### Data for this exercise

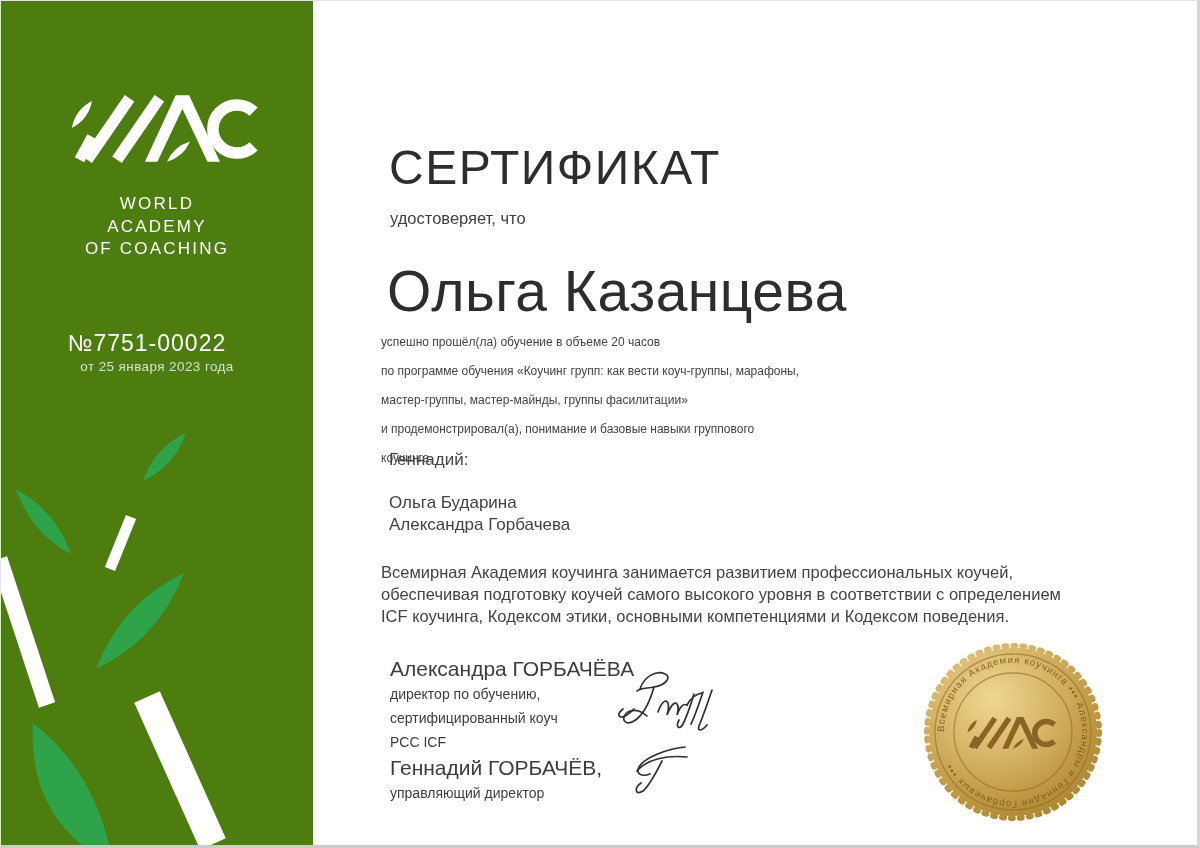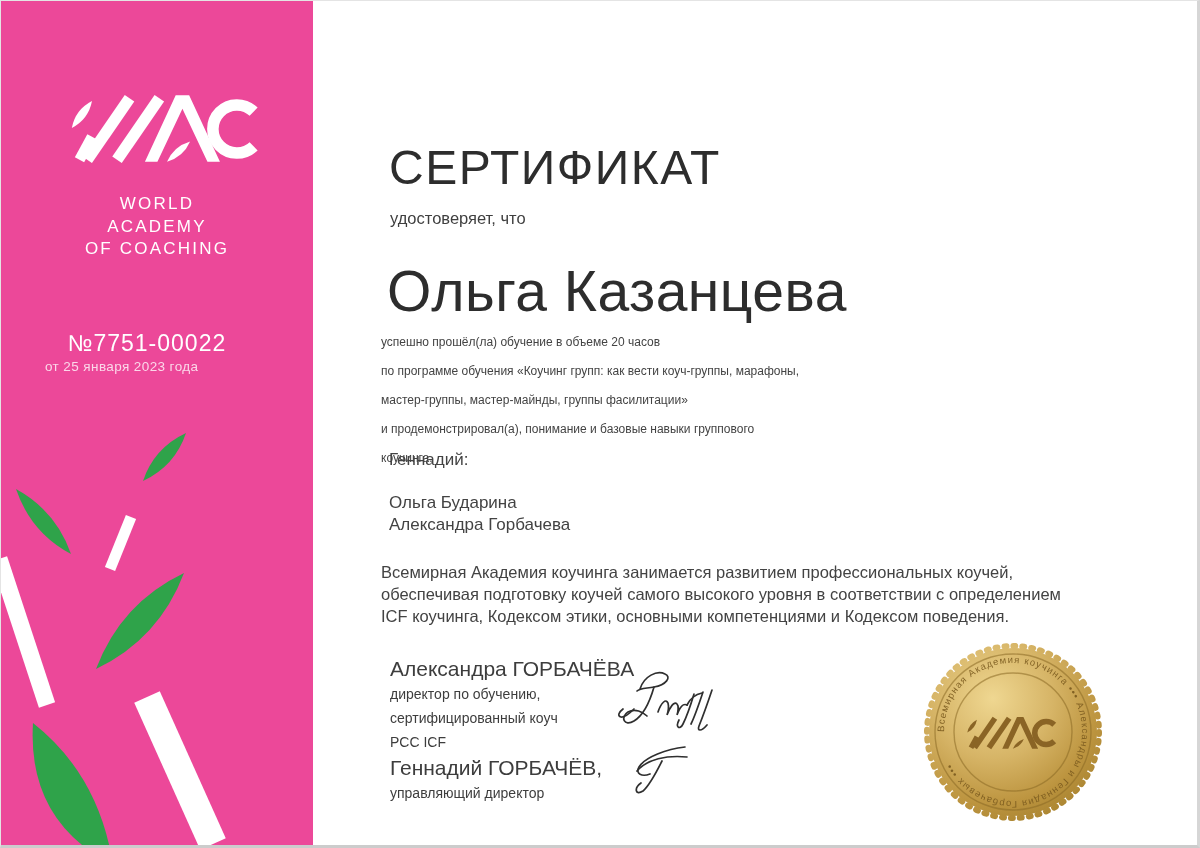--- a/index.html
+++ b/index.html
@@ -17,7 +17,7 @@
   
   .sidebar{
     position:absolute;left:0;top:0;width:312px;height:848px;
-    background:#ec4899;overflow:hidden;
+    background:#4d7c0f;overflow:hidden;
   }
   .logo{position:absolute;left:66px;top:91px;width:202px;height:74px;color:#ffffff;}
   .org{

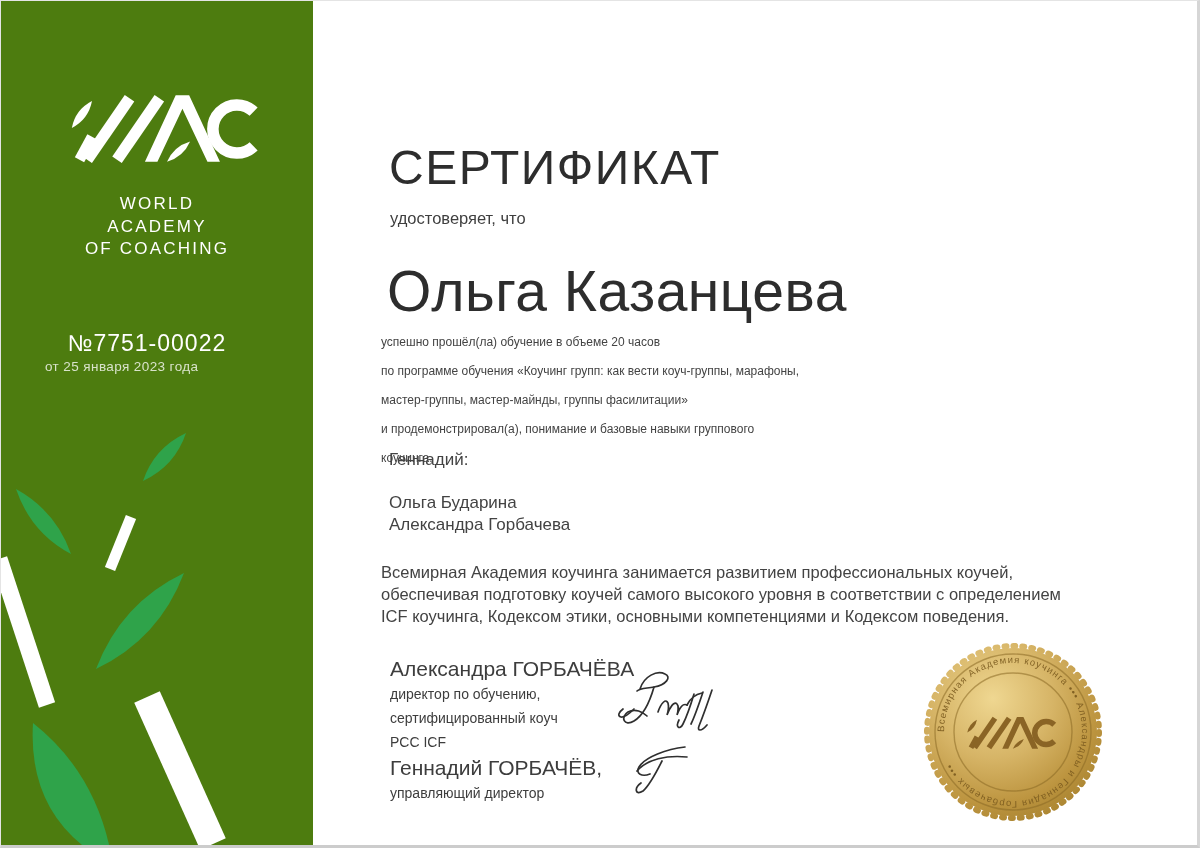--- a/index.html
+++ b/index.html
@@ -30,8 +30,8 @@
     color:#ffffff;font-size:23px;letter-spacing:1px;font-weight:400;
   }
   .cert-date{
-    position:absolute;left:0;top:358px;width:312px;
-    color:rgba(255,255,255,0.78);font-size:13.5px;letter-spacing:0.4px;padding-left:44px;
+    position:absolute;left:0;top:358px;width:312px;text-align:center;
+    color:rgba(255,255,255,0.78);font-size:13.5px;letter-spacing:0.4px;
   }
   .decor{position:absolute;left:0;bottom:0;width:312px;height:470px;}
   

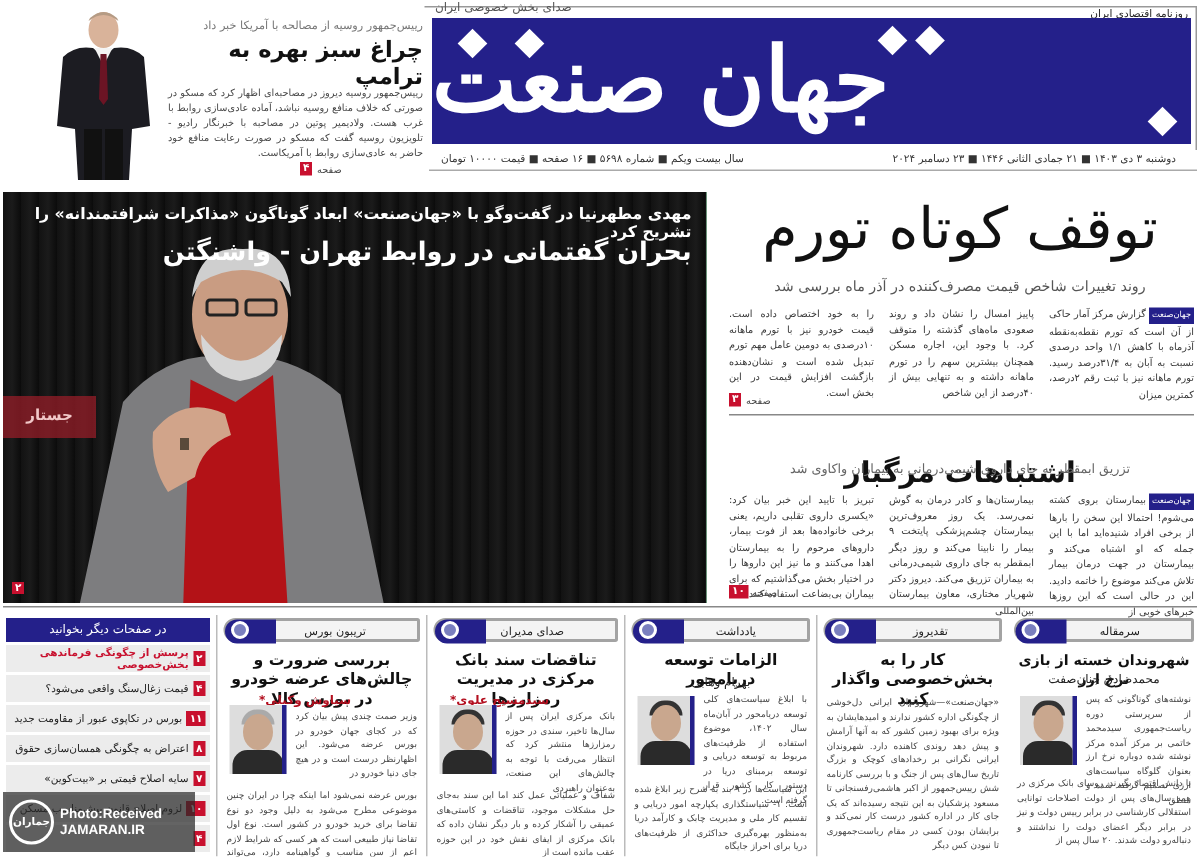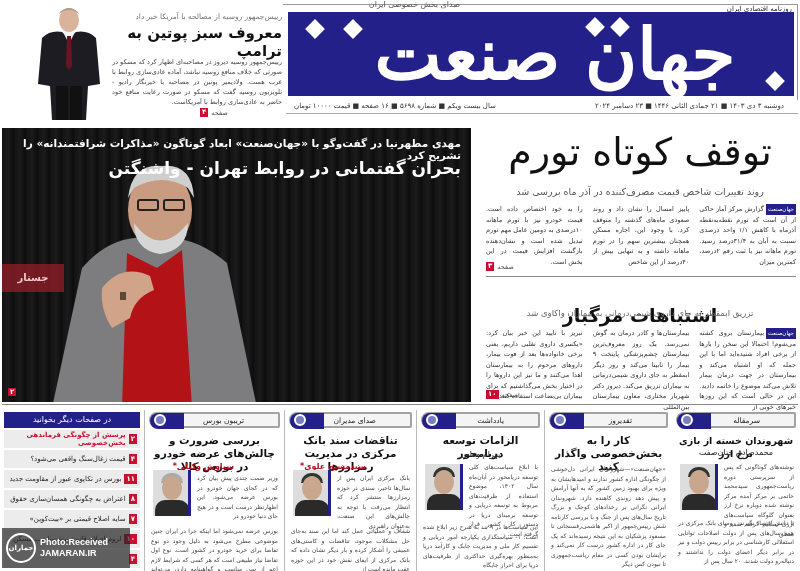--- a/index.html
+++ b/index.html
@@ -9,7 +9,7 @@
   .abs { position: absolute; }
 
   
-  .masthead-tagline-top { left: 290px; top: 0; width: 170px; font-size: 8px; color: #555; text-align: right; }
+  .masthead-tagline-top { left: 290px; top: 0; width: 170px; font-size: 8px; color: #555; text-align: left; }
   .masthead-daily { right: 8px; top: 5px; font-size: 7px; color: #222; }
   .masthead-frame { left: 283px; top: 4px; width: 515px; height: 96px; border: 1px solid #999; border-left: none; border-bottom: none; }
   .masthead-box { left: 288px; top: 12px; width: 506px; height: 84px; background: #24208a; overflow: hidden; }

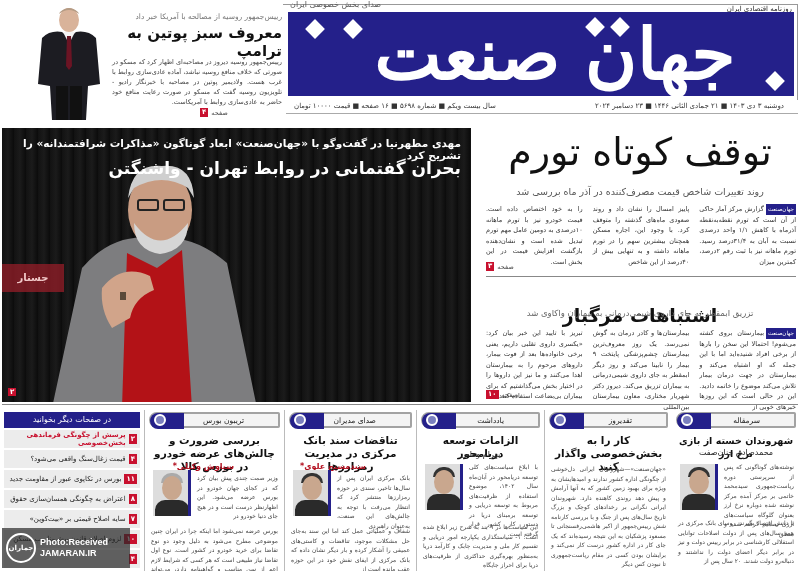--- a/index.html
+++ b/index.html
@@ -113,7 +113,7 @@
   </svg>
 </div>
 <div class="abs putin-kicker">رییس‌جمهور روسیه از مصالحه با آمریکا خبر داد</div>
-<div class="abs putin-headline">معروف سبز پوتین به ترامپ</div>
+<div class="abs putin-headline">چراغ سبز بهره به ترامپ</div>
 <div class="abs putin-body">رییس‌جمهور روسیه دیروز در مصاحبه‌ای اظهار کرد که مسکو در صورتی که خلاف منافع روسیه نباشد، آماده عادی‌سازی روابط با غرب هست. ولادیمیر پوتین در مصاحبه با خبرنگار رادیو - تلویزیون روسیه گفت که مسکو در صورت رعایت منافع خود حاضر به عادی‌سازی روابط با آمریکاست.</div>
 <div class="abs page-ref putin-ref">
   <span>صفحه</span>

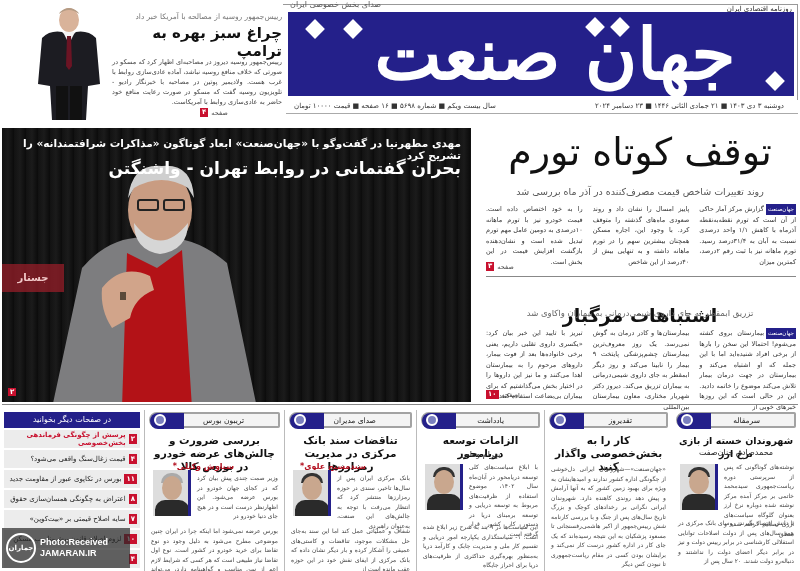--- a/index.html
+++ b/index.html
@@ -13,7 +13,7 @@
   .masthead-daily { right: 8px; top: 5px; font-size: 7px; color: #222; }
   .masthead-frame { left: 283px; top: 4px; width: 515px; height: 96px; border: 1px solid #999; border-left: none; border-bottom: none; }
   .masthead-box { left: 288px; top: 12px; width: 506px; height: 84px; background: #24208a; overflow: hidden; }
-  .masthead-logo { position: absolute; left: 0; right: 0; top: -10px; text-align: center; font-family: "DejaVu Serif", serif; font-size: 71px; font-weight: bold; color: #fff; letter-spacing: 2px; line-height: 104px; padding-left: 28px; }
+  .masthead-logo { position: absolute; left: 0; right: 0; top: -10px; text-align: left; font-family: "DejaVu Serif", serif; font-size: 60px; font-weight: bold; color: #fff; letter-spacing: 2px; line-height: 104px; }
   .masthead-dot { position: absolute; width: 14px; height: 14px; background: #fff; transform: rotate(45deg); }
   .masthead-info-line { left: 286px; top: 100px; width: 512px; height: 14px; border-bottom: 1px solid #aaa; }
   .masthead-date { right: 12px; top: 102px; font-size: 7px; color: #333; background: #fff; padding: 0 4px; }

######

Required action: Return each line from the records that includes the word "rgba".

Reply to the exercise:
-    color:rgba(255,255,255,0.78);font-size:13.5px;letter-spacing:0.4px;padding-left:44px;
+    color:rgba(255,255,255,0.78);font-size:13.5px;letter-spacing:0.4px;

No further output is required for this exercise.